Como una madre que atiende el quejido de su criatura desde la profundidad del
sueño, Kike y él viven en la hiperestesia del navegante con su nave. Enseguida
estuvieron en contacto por el móvil, Kike debía volver cuanto antes al barco y
dejaríamos el fondeadero que había dejado de ser seguro.
Ana
y yo nos miramos interrogantes, hubiéramos agradecido unas palabras de calma,
una aclaración complaciente. Como la higiene de hotel, la frustración boba o el
vértigo mismo, el consuelo no es una urgencia entre quienes han aprendido a
vivir sin algodones. Pronto mi hermano me estaría consultando si era capaz de
conducir el fuera borda hasta el muelle para recoger a Kike. Delataba así el
peligro de dejar el barco sin su presencia aunque fuera unos minutos.
Contesté
un tímido “si tú me enseñas…”. Sospechaba ya que no sería capaz de exigirme una
excursión como esa, con el tráfico hasta el muelle, las olas encabritadas y el
peligro de que se me calara el motor y acabara a la deriva entre los cargueros
y la noche entrante.
“¡Cagüen
la leche! Esta rasca no estaba en el parte…”, antes de que pudiéramos asumir la
situación, Jose Carlos ya había saltado a la barca y se dejaba tragar por la
oscuridad, con la luz enclenque de una linterna sobre su cabeza. No nos había
dejado instrucciones, ¿eso sería buena o mala señal? Preferimos no hacer la
pregunta en alto, Ana se dejó borrar en su camarote con el e book en mano, yo
vacilé un par de minutos en la cubierta, ¿de qué serviría que estuviera
vigilando la proa, si no podía aventurarme en una maniobra?
Las
olas empezaban a romper con fuerza y pronto barrerían la bañera de popa, decidí
regalarme mi ducha “cubana” a riesgo de un cardenal que otro y concentrarme en
el tacto del agua tibia para atajar el miedo.
Afortunadamente,
Kike y él estuvieron de vuelta en un parpadeo, pronto empecé a escuchar sus
instrucciones desde la cubierta, el escándalo del ancla cuando la recogieron,
el crujido de la madera cada vez que Jose Carlos bajaba a la mesa de cartas y
se peleaba con el e-pad “¡puto aparato! Ahora no se quiere cargar…”. Sin la
cartografía a mano, el nuevo fondeadero habría que tantearlo a ciegas, con
la sonda de profundidad. La noche se había cerrado sobre nosotros y el temporal
hacía bailar las jarcias, nos vapuleaba en la cabina como marionetas. Sin
embargo, ni un solo grito, ni una sola discrepancia.

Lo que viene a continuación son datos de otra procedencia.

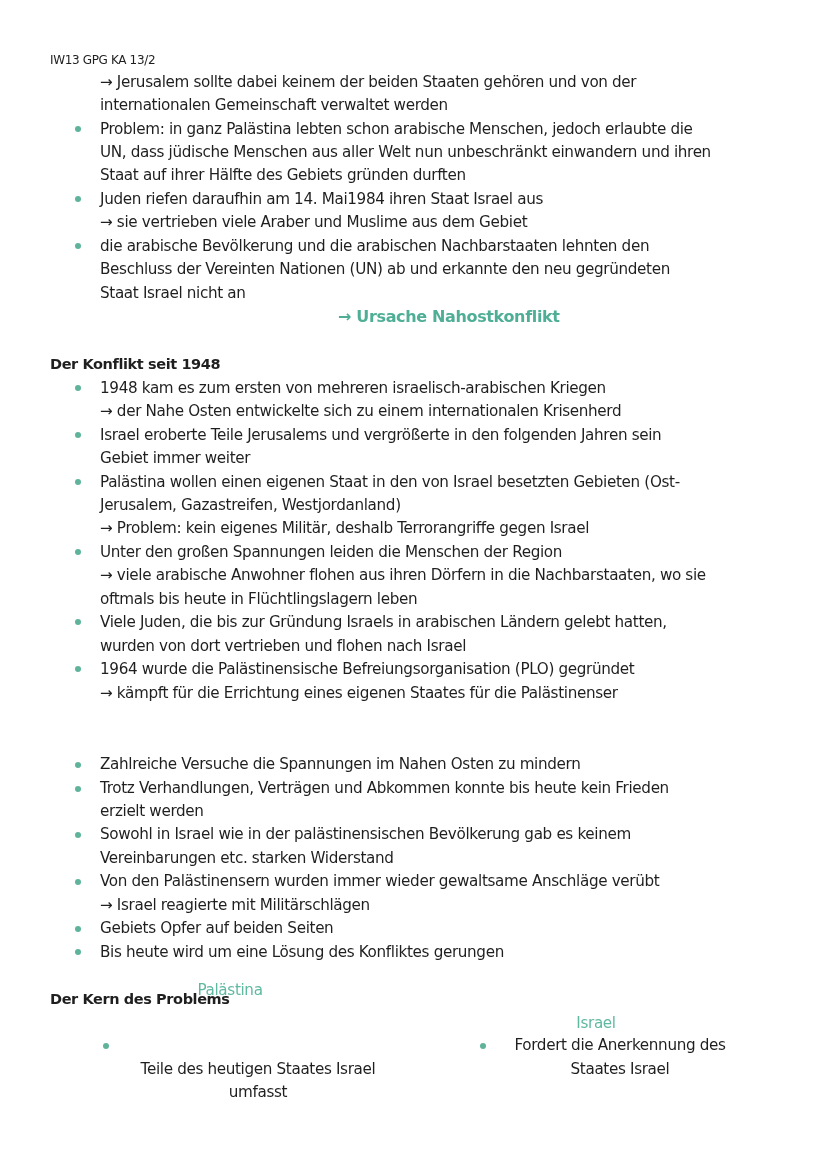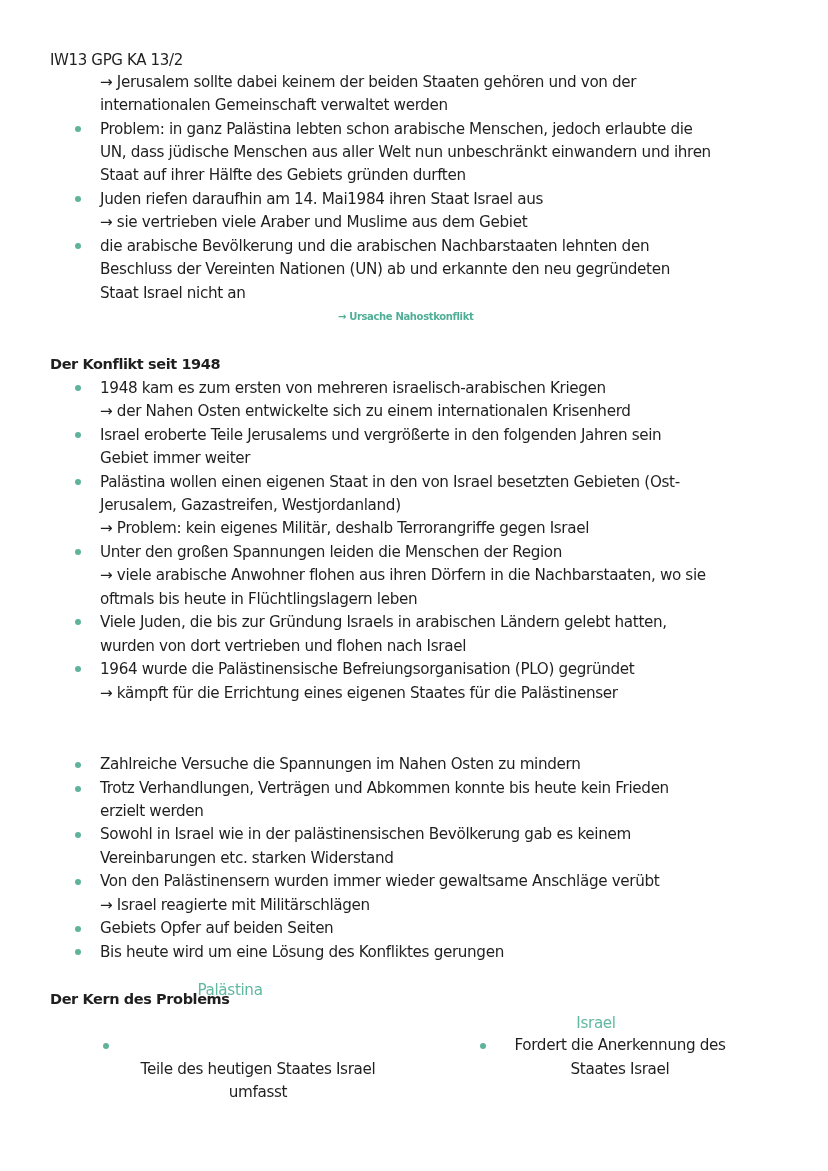"IW13 GPG KA 13/2" .header-label { font-size: 15px -> 12px }
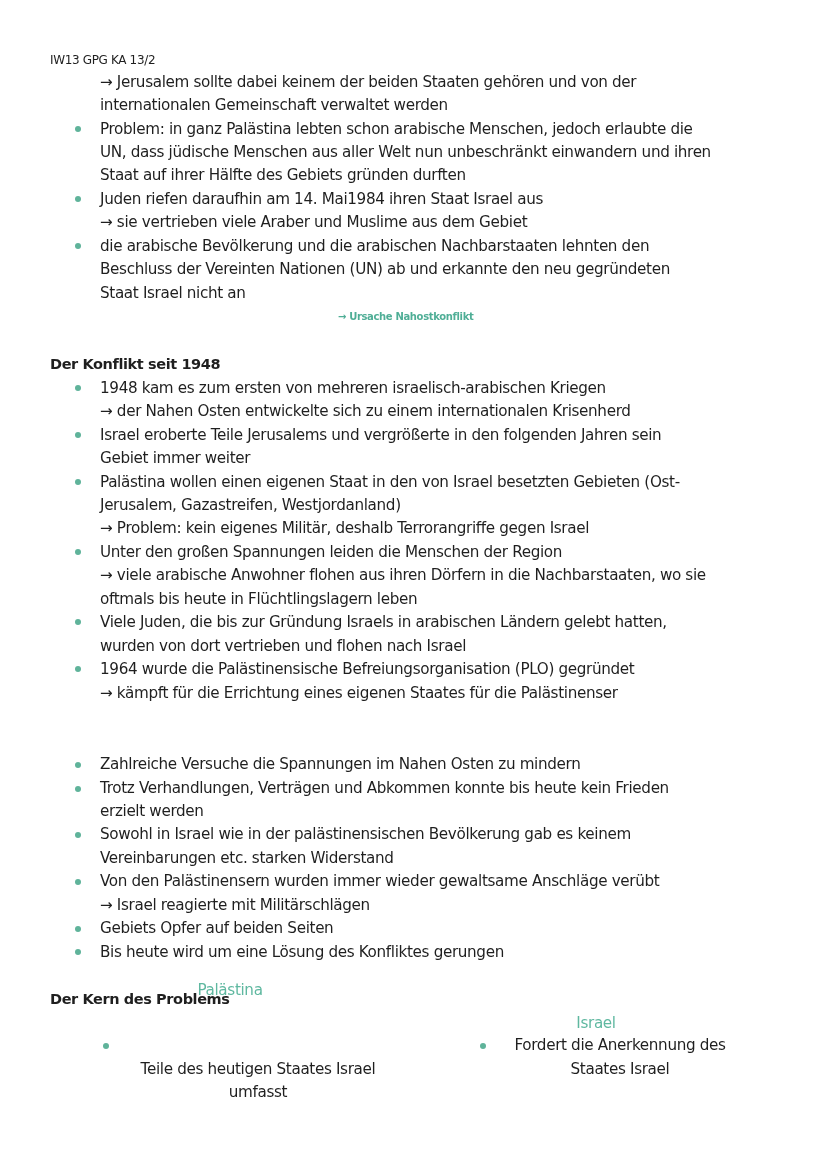"→ Ursache Nahostkonflikt" .accent { font-size: 10px -> 16px }
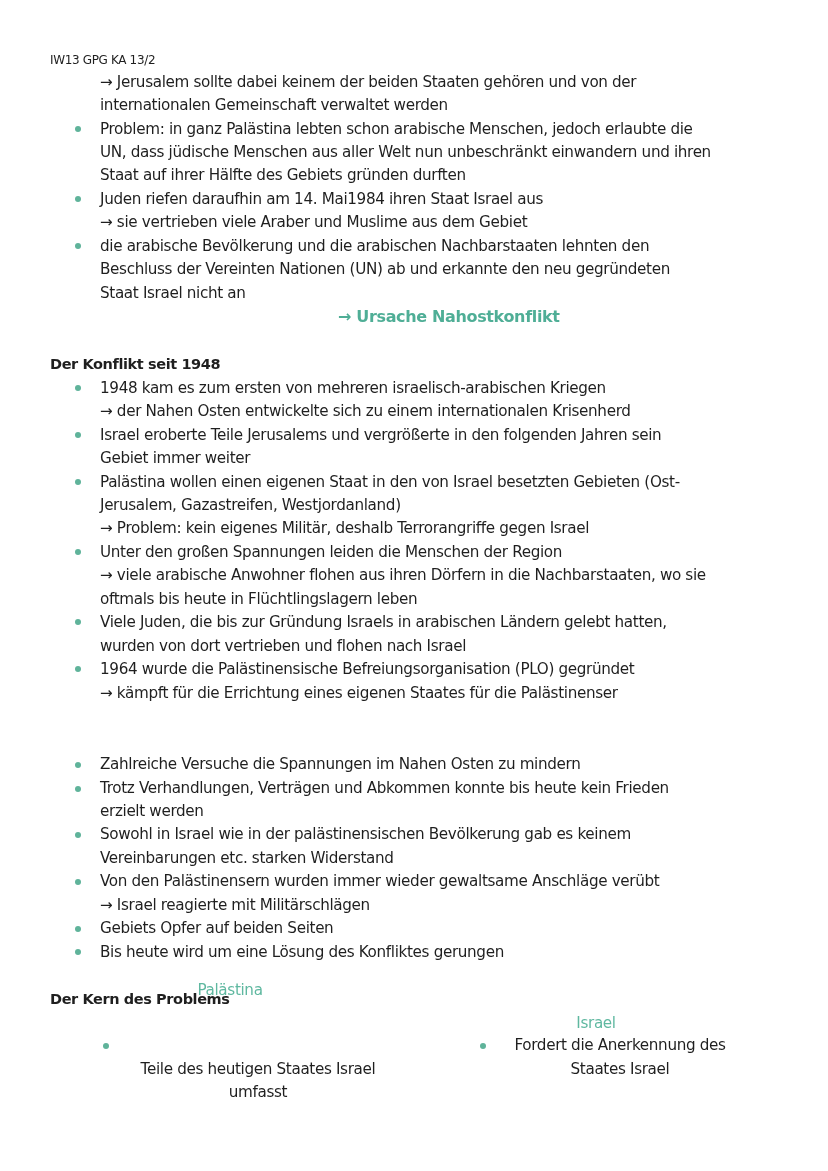"→ der Nahen Osten entwickelte" div.line { text: Nahen -> Nahe }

Los dos parecían ejecutar
una coreografía mil veces ensayada, de movimientos limpios, tensión precisa, el
empuje necesario. Siempre se les ve así frente a las dificultades, como el día
que pasamos la frontera sin autorización: un golpe certero, un reflejo de
cintura y el imprevisto estaba superado.
Cuando
el barco se amansó, asomamos a cubierta, un meandro del río nos ofrecía el
refugio que necesitábamos. Por las réplicas de Kike al móvil supimos
desconvocada la cena en la ciudad, imaginamos la espera inútil del cangrejo,
del cónsul de Portugal y de todos los convocados para la despedida.
De
nuevo, una frustración de onda corta. Sin renunciar a nuestro última muda
limpia, con el frescor de la ducha todavía en la piel, Ana y yo empezamos a
cocinar un plato de pasta con la última verdura que quedaba en la nevera. Una
cena gloriosa.
La inercia en África es
así, no admite cortes ni programas, el día ofrece lo que disponga el cielo, el
mar o la marcha fluida del vehículo o las propias piernas, en un continuo sin rigideces ni ceremonias.